Etre
seul(e), c'est à la fois une liberté et une prison.
Tout ce qui nous entoure possède au moins deux faces, deux couleurs, deux
états et la solitude n'échappe pas à cette règle.
Elle est la conséquence de tout ce qui précède et nous offre en même temps
la liberté de nous retrouver totalement.
Le problème
réel est que nous ne sommes pas toujours prêt(e) à supporter d'être seul(e)
pour affronter cette crise.
Vivre seul(e), car les enfants ne comptent pas puisque c'est le conjoint
qui vous manque, oblige à prendre conscience de tout ce qui est autour de
nous et à décider de tout.
Très
souvent, il y a une sensation de peur, on se sent incapable de tout assumer,
de tout faire, tout choisir, tout décider, etc...

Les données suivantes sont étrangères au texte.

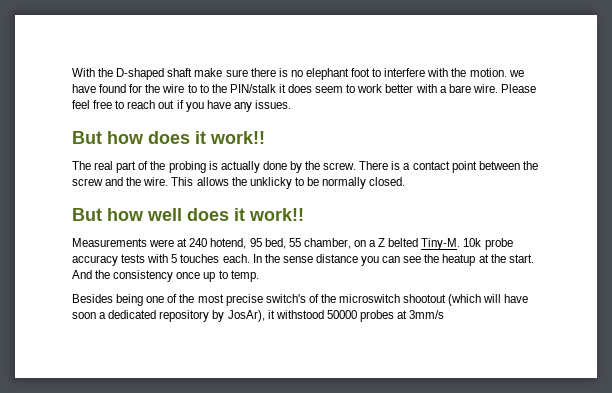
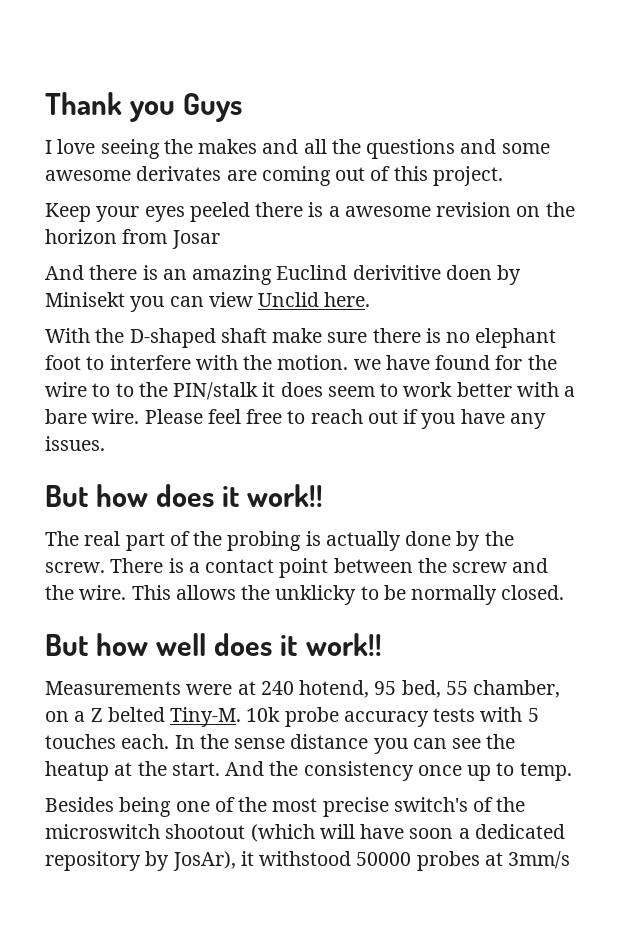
+ Thank you Guys
+ I love seeing the makes and all the questions and some awesome derivates are coming out of this project.
+ Keep your eyes peeled there is a awesome revision on the horizon from Josar
+ And there is an amazing Euclind derivitive doen by Minisekt you can view Unclid here.

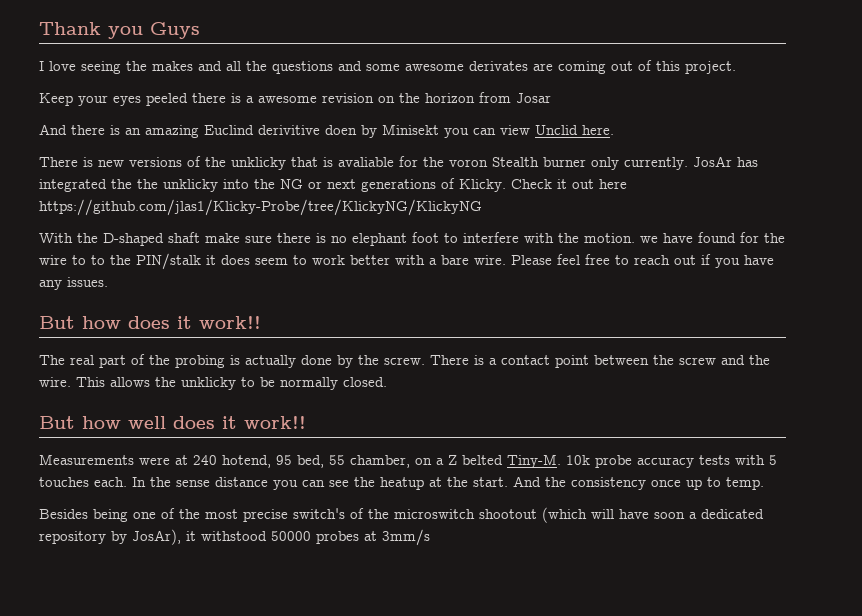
+ There is new versions of the unklicky that is avaliable for the voron Stealth burner only currently. JosAr has integrated the the unklicky into the NG or next generations of Klicky. Check it out here https://github.com/jlas1/Klicky-Probe/tree/KlickyNG/KlickyNG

Puis, peu à peu, on y parvient, plus ou moins bien (je sais, ce n'est pas
terrible au début mais... ce n'est qu'un début) et on se rassure sur nos
capacités à maîtriser cette solitude.
La solitude
a aussi un autre côté, c'est qu'il n'y a personne autour de vous, près de
vous.
Personne pour vous soutenir, personne pour vous aider, et encore moins pour
vous aimer.
Et cela, c'est une chose qui devient assez vite pesante.
Il y
a cependant les avantages liés à la liberté qui compensent certains de ces
manques.
Car il n'y a aussi personne pour vous embêter, personne pour vous freiner,
vous rappeler à l'ordre.
Mais
le préférez vous vraiment ?
La liberté vécue seule n'a pas du tout la même saveur que la liberté partagée.
Il y
a donc différentes solitudes ou différentes façons de percevoir cette solitude.

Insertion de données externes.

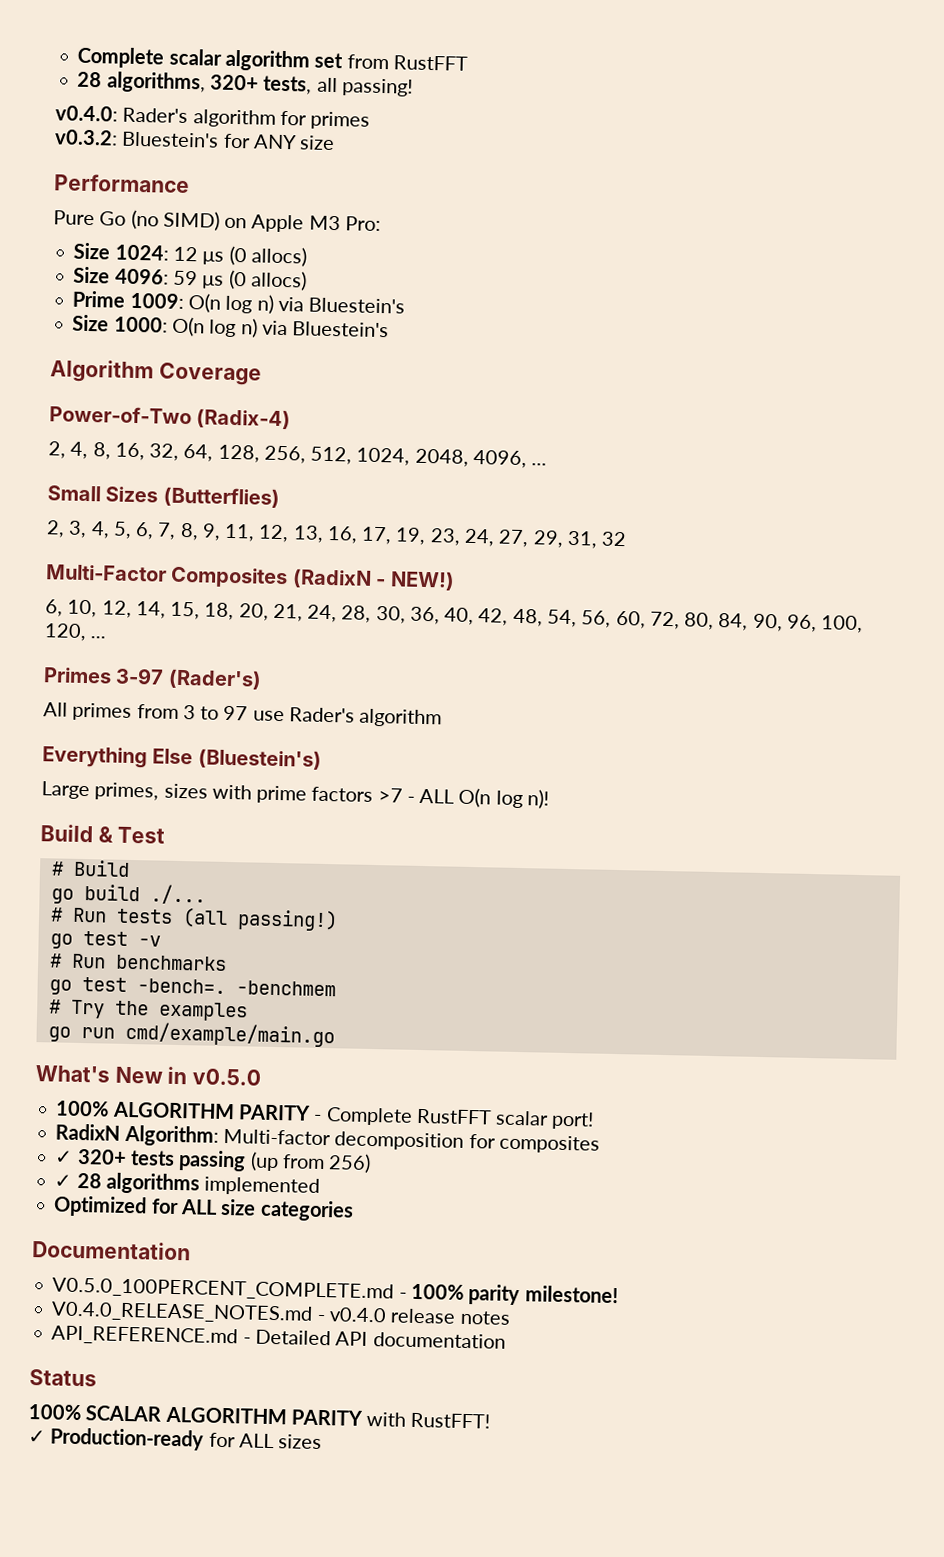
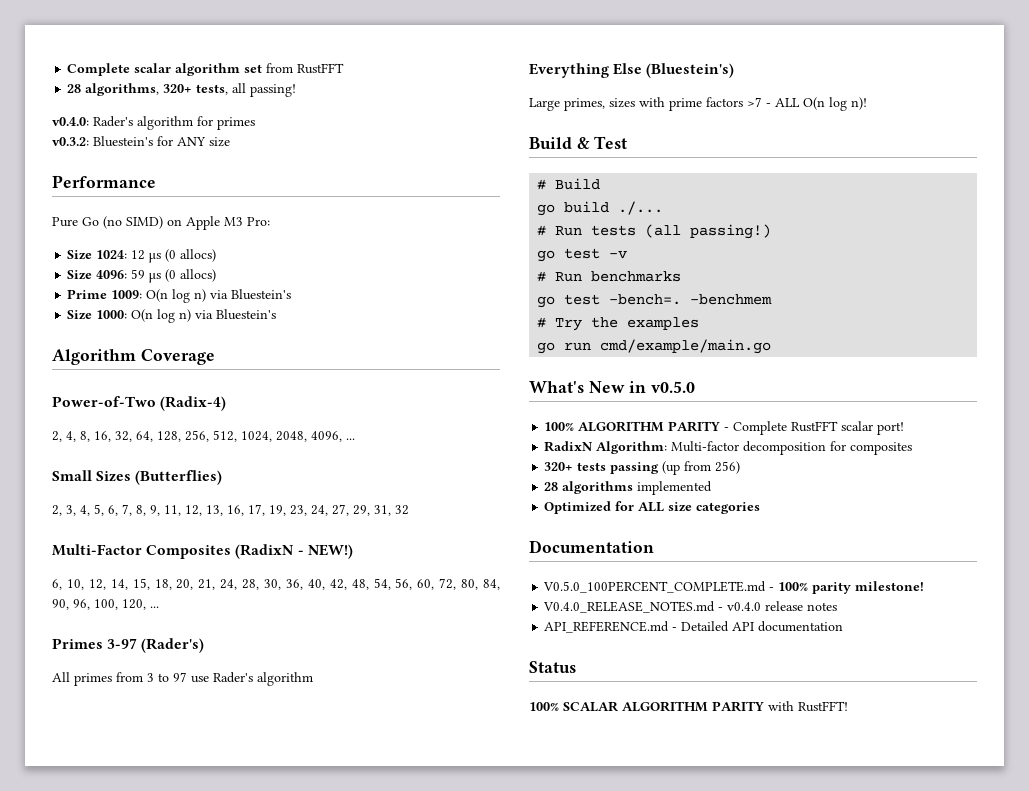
- ✓ 320+ tests passing (up from 256)
+ 320+ tests passing (up from 256)
- ✓ 28 algorithms implemented
+ 28 algorithms implemented
- ✓ Production-ready for ALL sizes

Et ces perceptions évoluent selon votre propre état mental, selon votre
tonus, votre moral.
On se
retrouve seul(e) contre l'autre, seul(e) pour régler les problèmes
liés à la séparation et surtout seul(e) pour lutter contre le découragement,
contre soi.
Personne n'est là pour vous aider lorsque votre moral chute, personne ne
prendra de décision à votre place, personne ne vous guidera par la main.
Etre seul(e), c'est devoir à chaque instant choisir sa propre vie, et surtout assumer les conséquences de ses choix.
C'est
une bonne leçon à suivre, mais une fois que vous aurez appris comment maîtriser
tout ceci, ce sera une leçon à faire partager.
A ce moment, vous ne voudrez plus être seul(e), et la solitude deviendra
pesante.
Si la solitude vous pèse car vous refusez d'en assumer ses contraintes vous risquez de recommencer souvent ce cycle Etre Deux / Etre Seul(e) car vous reproduirez vos erreurs.
Mais si vous avez envie de faire partager cette leçon, de faire comprendre comment vous assumez vos choix, vous aurez fait une grande partie du chemin vers la reconstruction et le désir de vivre à deux.